I understand what you're saying by "not wanting to settle". One of the most common lines in women's profiles on the online dating sites I'm on is:

"I know what I want and I'm not willing to settle for anything less"

Thus it's certainly not unfair for guys to want the same. But are you really "settling" if you love your fiancee like you say you do? And if this settling this has always been on your mind why are you engaged if it still has you this confused?
 

WeirdyMcGee

Well-known member
Have you had any therapy about your OCD before?
I suggest you get some before you get married and try to sort these thoughts out-- if you don't I can only imagine the sort of trouble it could get you into further down the road.

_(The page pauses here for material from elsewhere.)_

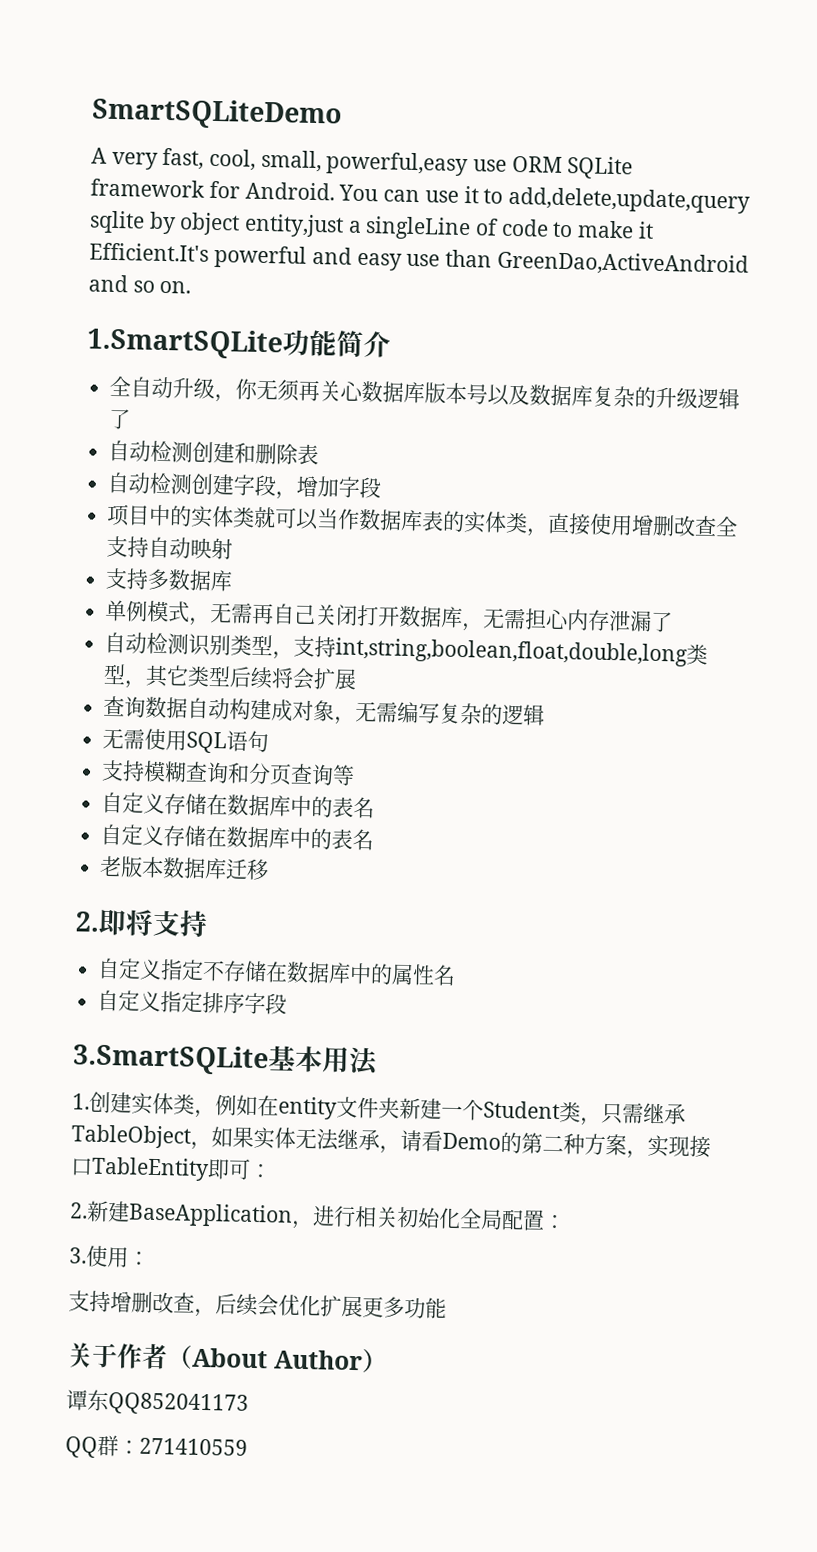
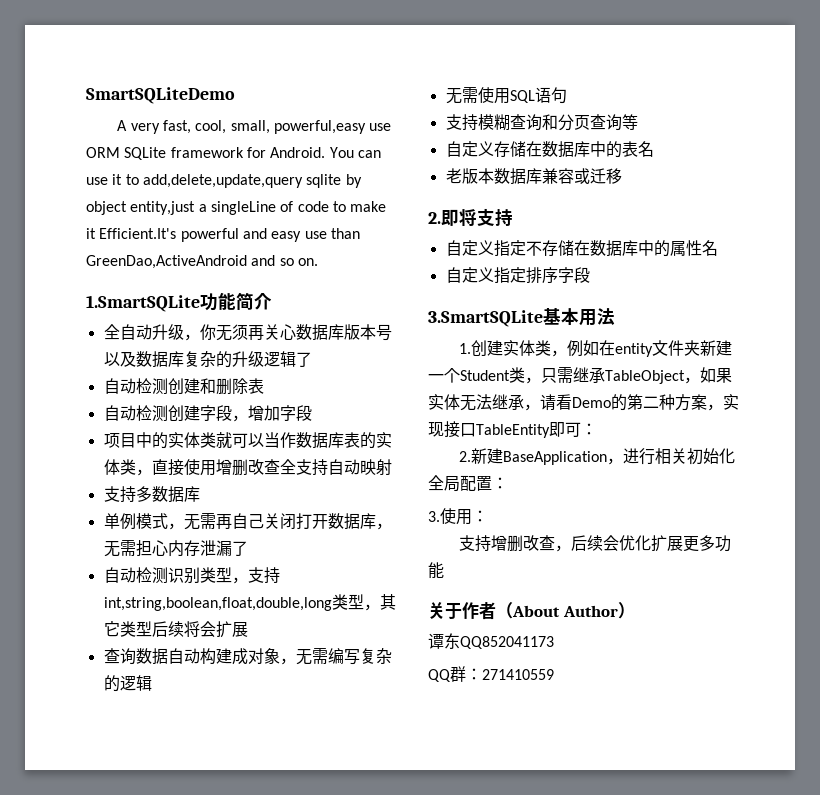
[100,823,375,851] // 自定义存储在数据库中的表名 -> (654, 149) none
(228, 868) none -> [541,168,590,184] 兼容或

Also- you may think it sounds unnecessary but couples counseling is perfectly normal these days and you may want to go to a few sessions with your fiancee.
 

PADS

New member
I started feeling like this about 4 months after we became engaged, although the thoughts had always been at the bottom of my mind (but I love(d) her too much to actually break up with her).

I believe that I have highly irrational thoughts most of the time (and I have done since I was young), and so that's why I think this may be the reason why I am feeling confused. So it's some chemical/biological dysfunction mixed in with other more 'normal' thoughts that I believe is causing me to be so obsessive and anxious.